Some DC8s had APUs and if they did there was actually two, the ones I flew did not have APUs.
An interesting side note. Since engine start was pneumatic the original design was to have the engines pressurize the left main landing gear strut. On the next start that pressurized air was used to start one engine then that engines bleed air was used to start the remaining three. Only one minor design flaw. The air wasn't dried so the left strut would succumb to severe corrosion very quickly.
And true that it handled like a truck? (The -135 used balance panels and you had to use rudder to move it around. BUT with a bit of judicious rudder, it was a nice (albeit heavy) handling machine. )
It did handle like a truck, not very nimble at all and took a fair amount of muscle to flare and roll. The rudder and ailerons were all hydraulic boost BUT the original test pilots thought the controls were too light so a load feel mechanism was installed to give the "heavy" feeling. Flying it with the aileron in manual was a bitch.
Also, hyd system.. pumps low or off in cruise and then back to HI for approach and landing?
Pumps had three positions, on, off and bypass. They were variable displacement pumps.
The -80 had the 4 position speedbrake which I didn't care much for but the extension speeds for flaps.. WOW. 280kts for leading edge.

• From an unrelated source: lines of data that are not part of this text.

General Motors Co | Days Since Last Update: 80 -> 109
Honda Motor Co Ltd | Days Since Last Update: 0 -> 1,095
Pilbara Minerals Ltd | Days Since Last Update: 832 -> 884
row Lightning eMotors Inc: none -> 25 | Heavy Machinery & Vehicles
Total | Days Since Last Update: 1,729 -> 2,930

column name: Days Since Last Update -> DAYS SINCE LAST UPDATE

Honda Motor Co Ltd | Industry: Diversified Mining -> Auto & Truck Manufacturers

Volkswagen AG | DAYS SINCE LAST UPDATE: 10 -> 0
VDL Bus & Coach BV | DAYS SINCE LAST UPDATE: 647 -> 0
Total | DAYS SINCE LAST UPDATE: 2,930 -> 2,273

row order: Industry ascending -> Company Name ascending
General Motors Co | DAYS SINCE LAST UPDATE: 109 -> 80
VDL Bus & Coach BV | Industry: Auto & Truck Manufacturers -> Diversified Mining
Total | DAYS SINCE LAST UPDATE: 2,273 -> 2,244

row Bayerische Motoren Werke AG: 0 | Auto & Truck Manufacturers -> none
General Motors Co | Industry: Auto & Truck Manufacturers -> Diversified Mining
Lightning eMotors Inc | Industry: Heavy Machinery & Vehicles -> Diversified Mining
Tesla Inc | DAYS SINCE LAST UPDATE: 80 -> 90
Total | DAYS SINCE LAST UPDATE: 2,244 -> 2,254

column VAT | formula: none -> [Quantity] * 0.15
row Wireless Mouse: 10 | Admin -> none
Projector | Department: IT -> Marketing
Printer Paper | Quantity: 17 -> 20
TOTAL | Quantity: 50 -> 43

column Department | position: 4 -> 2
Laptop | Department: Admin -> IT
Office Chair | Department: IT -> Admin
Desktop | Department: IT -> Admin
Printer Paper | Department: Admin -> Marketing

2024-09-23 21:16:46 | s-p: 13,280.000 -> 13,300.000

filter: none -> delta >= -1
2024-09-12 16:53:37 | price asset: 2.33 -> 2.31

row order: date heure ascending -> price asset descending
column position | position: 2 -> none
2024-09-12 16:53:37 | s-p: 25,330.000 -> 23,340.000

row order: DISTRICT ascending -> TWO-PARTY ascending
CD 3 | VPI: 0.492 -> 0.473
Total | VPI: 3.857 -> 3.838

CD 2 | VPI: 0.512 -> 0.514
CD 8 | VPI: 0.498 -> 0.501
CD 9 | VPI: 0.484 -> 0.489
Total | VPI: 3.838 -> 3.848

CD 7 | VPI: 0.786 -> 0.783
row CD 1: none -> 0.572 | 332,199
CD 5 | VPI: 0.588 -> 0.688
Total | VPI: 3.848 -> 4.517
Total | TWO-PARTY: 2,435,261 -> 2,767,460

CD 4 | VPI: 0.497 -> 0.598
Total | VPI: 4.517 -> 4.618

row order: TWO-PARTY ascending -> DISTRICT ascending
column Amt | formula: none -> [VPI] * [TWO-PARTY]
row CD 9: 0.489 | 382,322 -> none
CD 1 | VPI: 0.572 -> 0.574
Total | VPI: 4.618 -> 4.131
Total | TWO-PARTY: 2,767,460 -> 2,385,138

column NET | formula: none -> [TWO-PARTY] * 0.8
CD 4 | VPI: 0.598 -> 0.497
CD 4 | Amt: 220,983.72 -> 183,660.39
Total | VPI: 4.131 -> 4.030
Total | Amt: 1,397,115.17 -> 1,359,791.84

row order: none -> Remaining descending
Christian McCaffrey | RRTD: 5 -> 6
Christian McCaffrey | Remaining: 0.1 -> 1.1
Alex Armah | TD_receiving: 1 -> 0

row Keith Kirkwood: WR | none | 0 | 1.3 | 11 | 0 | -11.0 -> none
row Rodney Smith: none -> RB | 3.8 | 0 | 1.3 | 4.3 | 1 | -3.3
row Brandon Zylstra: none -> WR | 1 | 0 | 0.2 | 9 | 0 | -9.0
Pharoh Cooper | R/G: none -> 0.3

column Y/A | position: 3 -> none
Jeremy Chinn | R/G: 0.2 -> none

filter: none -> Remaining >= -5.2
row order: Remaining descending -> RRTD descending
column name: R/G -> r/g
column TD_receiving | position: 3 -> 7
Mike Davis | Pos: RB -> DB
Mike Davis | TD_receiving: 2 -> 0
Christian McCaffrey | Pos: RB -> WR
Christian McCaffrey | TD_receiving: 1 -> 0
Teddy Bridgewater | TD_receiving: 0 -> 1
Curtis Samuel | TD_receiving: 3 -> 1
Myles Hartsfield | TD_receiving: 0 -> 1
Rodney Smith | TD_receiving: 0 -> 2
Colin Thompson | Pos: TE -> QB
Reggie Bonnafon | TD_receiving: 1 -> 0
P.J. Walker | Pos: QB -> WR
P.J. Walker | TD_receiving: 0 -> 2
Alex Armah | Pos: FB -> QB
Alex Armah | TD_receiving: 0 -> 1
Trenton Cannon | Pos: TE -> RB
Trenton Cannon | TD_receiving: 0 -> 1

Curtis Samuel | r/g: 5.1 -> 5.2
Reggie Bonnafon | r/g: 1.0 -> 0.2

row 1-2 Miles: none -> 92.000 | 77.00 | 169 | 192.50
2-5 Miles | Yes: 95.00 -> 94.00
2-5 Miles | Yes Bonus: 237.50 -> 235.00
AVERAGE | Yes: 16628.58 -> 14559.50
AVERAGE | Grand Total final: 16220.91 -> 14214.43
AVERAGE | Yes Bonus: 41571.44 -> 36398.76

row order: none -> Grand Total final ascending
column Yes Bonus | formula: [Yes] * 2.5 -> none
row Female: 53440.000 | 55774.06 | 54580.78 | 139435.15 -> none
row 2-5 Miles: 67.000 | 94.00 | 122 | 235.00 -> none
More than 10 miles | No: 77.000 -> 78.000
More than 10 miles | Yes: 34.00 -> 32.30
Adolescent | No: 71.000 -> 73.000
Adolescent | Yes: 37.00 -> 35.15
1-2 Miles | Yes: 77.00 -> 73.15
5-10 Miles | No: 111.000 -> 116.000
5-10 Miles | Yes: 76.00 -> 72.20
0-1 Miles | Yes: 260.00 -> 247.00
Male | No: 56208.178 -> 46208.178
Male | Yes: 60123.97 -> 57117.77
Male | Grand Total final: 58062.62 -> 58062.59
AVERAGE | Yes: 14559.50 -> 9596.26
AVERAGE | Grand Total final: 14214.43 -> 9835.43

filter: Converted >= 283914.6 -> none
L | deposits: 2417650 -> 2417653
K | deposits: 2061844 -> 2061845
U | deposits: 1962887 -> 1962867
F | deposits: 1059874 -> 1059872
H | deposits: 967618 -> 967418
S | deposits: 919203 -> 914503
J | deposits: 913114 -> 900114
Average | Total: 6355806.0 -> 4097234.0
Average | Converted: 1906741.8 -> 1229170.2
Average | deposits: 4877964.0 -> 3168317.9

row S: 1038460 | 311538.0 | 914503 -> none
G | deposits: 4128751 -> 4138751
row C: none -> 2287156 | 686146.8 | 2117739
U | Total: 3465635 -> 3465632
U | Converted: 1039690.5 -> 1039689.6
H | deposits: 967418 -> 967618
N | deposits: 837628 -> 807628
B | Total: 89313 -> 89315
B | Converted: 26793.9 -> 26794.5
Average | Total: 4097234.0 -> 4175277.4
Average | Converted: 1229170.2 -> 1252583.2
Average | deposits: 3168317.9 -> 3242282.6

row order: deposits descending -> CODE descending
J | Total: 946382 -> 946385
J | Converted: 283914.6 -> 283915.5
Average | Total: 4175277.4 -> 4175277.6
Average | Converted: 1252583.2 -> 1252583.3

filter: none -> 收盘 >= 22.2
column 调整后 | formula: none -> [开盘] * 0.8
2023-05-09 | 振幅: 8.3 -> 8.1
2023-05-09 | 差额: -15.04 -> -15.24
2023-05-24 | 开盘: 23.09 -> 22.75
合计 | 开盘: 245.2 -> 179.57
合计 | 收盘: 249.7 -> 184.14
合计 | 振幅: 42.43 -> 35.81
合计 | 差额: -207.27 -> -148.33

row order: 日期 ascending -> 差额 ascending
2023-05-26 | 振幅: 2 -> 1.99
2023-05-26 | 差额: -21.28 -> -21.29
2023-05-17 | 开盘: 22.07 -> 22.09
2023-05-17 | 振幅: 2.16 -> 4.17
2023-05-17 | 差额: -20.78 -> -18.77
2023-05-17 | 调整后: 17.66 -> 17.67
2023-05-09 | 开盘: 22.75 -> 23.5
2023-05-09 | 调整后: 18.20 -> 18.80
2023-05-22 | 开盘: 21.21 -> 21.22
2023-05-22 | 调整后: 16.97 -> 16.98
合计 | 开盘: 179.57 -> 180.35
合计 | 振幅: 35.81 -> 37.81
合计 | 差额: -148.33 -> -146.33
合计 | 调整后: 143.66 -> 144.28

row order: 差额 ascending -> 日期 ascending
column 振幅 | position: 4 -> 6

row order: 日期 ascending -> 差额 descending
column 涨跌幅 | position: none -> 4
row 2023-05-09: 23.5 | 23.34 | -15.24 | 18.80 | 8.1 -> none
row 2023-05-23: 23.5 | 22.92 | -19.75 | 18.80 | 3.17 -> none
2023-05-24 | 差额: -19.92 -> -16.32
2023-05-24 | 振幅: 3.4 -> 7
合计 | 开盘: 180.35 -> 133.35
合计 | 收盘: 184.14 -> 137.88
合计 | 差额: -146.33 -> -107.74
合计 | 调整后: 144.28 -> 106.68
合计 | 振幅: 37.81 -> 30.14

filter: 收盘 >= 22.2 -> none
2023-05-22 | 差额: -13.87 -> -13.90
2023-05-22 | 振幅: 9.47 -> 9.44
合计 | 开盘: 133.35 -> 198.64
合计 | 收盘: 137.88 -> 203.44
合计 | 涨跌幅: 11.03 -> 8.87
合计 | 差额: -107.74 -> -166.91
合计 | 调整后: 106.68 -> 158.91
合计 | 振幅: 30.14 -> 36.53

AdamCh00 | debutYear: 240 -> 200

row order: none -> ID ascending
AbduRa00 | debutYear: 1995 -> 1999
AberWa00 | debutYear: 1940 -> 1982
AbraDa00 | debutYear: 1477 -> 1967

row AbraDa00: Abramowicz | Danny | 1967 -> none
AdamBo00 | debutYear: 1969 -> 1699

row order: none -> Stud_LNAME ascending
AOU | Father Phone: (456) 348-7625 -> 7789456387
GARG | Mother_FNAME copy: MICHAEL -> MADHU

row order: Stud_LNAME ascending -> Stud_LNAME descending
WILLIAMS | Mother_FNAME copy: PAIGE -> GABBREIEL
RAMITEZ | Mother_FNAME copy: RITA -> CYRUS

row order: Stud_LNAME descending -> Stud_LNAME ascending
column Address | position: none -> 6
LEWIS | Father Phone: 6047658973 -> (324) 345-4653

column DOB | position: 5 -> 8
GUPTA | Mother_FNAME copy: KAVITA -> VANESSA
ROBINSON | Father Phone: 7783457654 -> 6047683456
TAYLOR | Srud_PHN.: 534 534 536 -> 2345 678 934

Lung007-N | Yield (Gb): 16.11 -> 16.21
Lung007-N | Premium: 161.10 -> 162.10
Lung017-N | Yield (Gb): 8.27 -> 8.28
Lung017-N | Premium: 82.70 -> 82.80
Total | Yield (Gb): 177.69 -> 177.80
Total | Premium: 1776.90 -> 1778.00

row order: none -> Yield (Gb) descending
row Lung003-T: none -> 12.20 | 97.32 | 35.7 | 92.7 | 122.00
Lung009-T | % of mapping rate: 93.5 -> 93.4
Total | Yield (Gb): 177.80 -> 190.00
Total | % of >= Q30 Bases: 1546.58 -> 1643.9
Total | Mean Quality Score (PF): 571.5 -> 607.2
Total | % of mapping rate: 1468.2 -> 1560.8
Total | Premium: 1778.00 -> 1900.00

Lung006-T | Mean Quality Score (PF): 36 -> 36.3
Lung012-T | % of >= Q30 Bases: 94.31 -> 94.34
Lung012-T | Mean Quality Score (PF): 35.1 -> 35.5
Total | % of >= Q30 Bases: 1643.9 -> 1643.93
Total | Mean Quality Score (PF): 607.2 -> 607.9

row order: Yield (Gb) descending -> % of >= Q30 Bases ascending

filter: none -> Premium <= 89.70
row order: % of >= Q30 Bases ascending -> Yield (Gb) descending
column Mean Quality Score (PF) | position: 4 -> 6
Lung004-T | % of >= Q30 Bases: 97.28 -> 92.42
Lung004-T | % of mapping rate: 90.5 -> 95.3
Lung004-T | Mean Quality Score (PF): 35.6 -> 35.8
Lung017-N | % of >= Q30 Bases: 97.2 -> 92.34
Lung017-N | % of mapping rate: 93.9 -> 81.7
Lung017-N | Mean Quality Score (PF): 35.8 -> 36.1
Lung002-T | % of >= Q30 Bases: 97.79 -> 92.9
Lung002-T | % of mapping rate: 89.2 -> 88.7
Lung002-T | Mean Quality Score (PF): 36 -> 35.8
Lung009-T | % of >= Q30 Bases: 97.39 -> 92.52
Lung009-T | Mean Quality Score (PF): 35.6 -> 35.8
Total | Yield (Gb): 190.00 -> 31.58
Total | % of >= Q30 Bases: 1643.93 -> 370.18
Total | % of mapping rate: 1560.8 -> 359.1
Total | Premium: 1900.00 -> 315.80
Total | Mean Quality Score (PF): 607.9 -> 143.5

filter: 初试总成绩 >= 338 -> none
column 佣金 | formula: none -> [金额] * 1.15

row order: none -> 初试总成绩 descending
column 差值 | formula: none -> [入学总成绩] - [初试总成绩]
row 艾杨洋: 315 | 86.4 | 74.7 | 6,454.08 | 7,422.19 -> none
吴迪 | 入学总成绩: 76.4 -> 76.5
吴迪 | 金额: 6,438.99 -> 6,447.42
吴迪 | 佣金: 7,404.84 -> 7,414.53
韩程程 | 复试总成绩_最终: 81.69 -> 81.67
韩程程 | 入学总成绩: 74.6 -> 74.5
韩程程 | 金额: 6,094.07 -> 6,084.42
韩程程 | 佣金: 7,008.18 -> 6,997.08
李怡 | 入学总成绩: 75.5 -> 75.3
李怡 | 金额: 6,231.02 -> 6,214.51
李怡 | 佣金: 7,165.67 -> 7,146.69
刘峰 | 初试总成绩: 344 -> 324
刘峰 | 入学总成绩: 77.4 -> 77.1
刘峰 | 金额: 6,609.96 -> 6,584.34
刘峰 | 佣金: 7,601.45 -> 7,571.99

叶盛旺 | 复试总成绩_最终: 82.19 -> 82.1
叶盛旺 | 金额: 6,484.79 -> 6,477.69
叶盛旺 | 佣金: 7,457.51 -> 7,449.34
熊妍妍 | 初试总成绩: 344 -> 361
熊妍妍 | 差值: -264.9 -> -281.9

No speed breaks per se. There were roll control spoilers and ground spoilers. IIRC 7 panels on each wing, the inboard 3 were roll spoilers only with flaps 25 (IIRC) and that took almost full yoke deflection to get. There was an accident where the spoilers were accidently deployed in flight, the airplane basically stopped flying, went backwards a few feet and dropped like a rock. Engines 2 and 3 could be reveresed in flight to help with speed contol and quick descents. If either or both of the #2 or #3 reversers were inop there was an altitude limitation for passenger ops due to time required for an emergency descent.
(I know the other guy had questions and hope I'm not jumping to the front of the line.. oh, and did the -8 have the variable flap selection?)
Flaps were, again pulling from the databanks here, 5 15, 25, 35, 50 degrees. There were slats but they were over each engine only, not full span, about three feet wide or so. You could select 30 degrees by putting the flap lever between the 25 and 35 degree slots, but never a need to.